Her talks with Mrs. Marrett, too, left their traces on her mind. The
Alderman's wife, for the first time in her life, found her views and
reminiscences listened to as if they were oracles, and she needed little
encouragement to pour them out in profusion. She was especially generous
with her tales of portents and warnings; and the girl was more than once
considerably alarmed by what she heard while the ladies were alone in the
dim firelit parlour on the winter afternoons before the candles were
brought in.

"When you were a little child, my dear," began the old lady one day,
"there was a great burning made everywhere of all the popish images and
vestments; all but the copes and the altar-cloths that they made into
dresses for the ministers' new wives, and bed-quilts to cover them; and
there were books and banners and sepulchres and even relics. I went out
to see the burning at Paul's, and though I knew it was proper that the
old papistry should go, yet I was uneasy at the way it was done.

"Well," went on the old lady, glancing about her, "I was sitting in this
very room only a few days after, and the air began to grow dark and
heavy, and all became still. There had been two or three cocks crowing
and answering one another down by the river, and others at a distance;
and they all ceased: and there had been birds chirping in the roof, and
they ceased. And it grew so dark that I laid down my needle and went to
the window, and there at the end of the street over the houses there was
coming a great cloud, with wings like a hawk, I thought; but some said
afterwards that, when they saw it, it had fingers like a man's hand, and
others said it was like a great tower, with battlements. However that may
be, it grew nearer and larger, and it was blue and dark like that curtain
there; and there was no wind to stir it, for the windows had ceased
rattling, and the dust was quiet in the streets; and still it came on
quickly, growing as it came; and then there came a far-away sound, like a
heavy waggon, or, some said, like a deep voice complaining. And I turned
away from the window afraid; and there was the cat, that had been on a
chair, down in the corner, with her back up, staring at the cloud: and
then she began to run round the room like a mad thing, and presently
whisked out of the door when I opened it.

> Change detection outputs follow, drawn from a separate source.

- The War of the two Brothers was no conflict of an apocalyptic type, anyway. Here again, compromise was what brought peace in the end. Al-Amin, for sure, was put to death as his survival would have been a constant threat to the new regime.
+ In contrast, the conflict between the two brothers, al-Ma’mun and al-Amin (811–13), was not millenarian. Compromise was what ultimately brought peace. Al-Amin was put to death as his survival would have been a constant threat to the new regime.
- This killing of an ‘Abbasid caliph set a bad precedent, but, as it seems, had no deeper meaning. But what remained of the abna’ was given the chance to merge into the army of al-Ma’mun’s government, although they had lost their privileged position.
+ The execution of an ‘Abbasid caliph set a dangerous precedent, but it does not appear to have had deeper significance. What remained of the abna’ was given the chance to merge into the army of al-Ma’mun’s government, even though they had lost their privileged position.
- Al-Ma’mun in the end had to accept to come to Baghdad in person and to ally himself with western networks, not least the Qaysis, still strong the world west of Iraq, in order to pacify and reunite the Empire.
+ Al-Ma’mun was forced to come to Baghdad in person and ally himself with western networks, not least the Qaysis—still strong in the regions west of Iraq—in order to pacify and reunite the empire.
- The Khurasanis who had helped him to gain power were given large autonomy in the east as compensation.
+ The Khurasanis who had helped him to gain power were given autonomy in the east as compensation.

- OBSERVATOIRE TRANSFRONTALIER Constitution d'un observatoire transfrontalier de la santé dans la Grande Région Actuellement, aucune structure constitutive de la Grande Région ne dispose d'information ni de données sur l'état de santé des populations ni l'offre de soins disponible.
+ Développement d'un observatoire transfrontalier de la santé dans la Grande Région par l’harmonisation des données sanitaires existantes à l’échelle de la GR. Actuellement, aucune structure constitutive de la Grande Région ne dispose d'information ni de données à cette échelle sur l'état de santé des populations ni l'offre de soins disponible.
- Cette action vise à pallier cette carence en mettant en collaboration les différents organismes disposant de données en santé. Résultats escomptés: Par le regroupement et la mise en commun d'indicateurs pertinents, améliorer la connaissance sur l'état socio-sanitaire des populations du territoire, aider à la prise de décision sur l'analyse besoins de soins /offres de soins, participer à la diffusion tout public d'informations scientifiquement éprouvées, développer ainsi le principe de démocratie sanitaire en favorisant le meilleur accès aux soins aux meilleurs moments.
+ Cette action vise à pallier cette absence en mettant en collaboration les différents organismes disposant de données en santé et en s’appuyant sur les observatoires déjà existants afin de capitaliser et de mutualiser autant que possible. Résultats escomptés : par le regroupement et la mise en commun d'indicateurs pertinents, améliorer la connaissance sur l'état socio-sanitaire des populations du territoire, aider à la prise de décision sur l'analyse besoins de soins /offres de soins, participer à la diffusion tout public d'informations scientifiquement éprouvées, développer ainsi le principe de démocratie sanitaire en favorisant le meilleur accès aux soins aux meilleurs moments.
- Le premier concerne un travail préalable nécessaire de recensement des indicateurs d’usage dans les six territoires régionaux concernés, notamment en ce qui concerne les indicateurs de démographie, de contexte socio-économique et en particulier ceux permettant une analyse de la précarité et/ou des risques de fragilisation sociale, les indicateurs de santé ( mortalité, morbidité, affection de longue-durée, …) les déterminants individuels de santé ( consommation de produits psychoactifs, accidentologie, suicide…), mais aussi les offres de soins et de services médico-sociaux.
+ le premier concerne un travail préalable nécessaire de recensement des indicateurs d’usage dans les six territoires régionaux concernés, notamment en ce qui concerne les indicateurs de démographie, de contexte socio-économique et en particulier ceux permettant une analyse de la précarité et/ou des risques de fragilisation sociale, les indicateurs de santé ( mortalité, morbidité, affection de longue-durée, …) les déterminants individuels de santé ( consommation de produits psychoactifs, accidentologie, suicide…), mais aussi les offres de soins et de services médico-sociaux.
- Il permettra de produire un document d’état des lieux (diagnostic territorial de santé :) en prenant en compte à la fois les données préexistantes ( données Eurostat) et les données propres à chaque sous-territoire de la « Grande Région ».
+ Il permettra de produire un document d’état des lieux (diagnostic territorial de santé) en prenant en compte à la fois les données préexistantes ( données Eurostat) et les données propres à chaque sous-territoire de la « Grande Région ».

And I went to find Mr. Marrett,
and he had not come in, and all the yard was quiet. I could only hear a
horse stamp once or twice in the stable. And then as I saw calling out
for some one to come, the storm broke, and the sky was all one dark cloud
from side to side. For three hours it went on, rolling and clapping, and
the lightning came in through the window that I had darkened and through
the clothes over my head; for I had gone to my bed and rolled myself
round under the clothes. And so it went on--and, my dear--" and Mrs.
Marrett put her head close to Isabel's--"I prayed to our Lady and the
saints, which I had not done since I was married; and asked them to pray
God to keep me safe. And then at the end came a clap of thunder and a
flash of lightning more fearful than all that had gone before; and at
that very moment, so Mr. Marrett told me when he came in, two of the
doors in St. Denys' Church in Fanshawe Street were broken in pieces by
something that crushed them in, and the stone steeple of Allhallow Church
in Bread Street was broken off short, and a part of it killed a dog that
was beneath, and overthrew a man that played with the dog."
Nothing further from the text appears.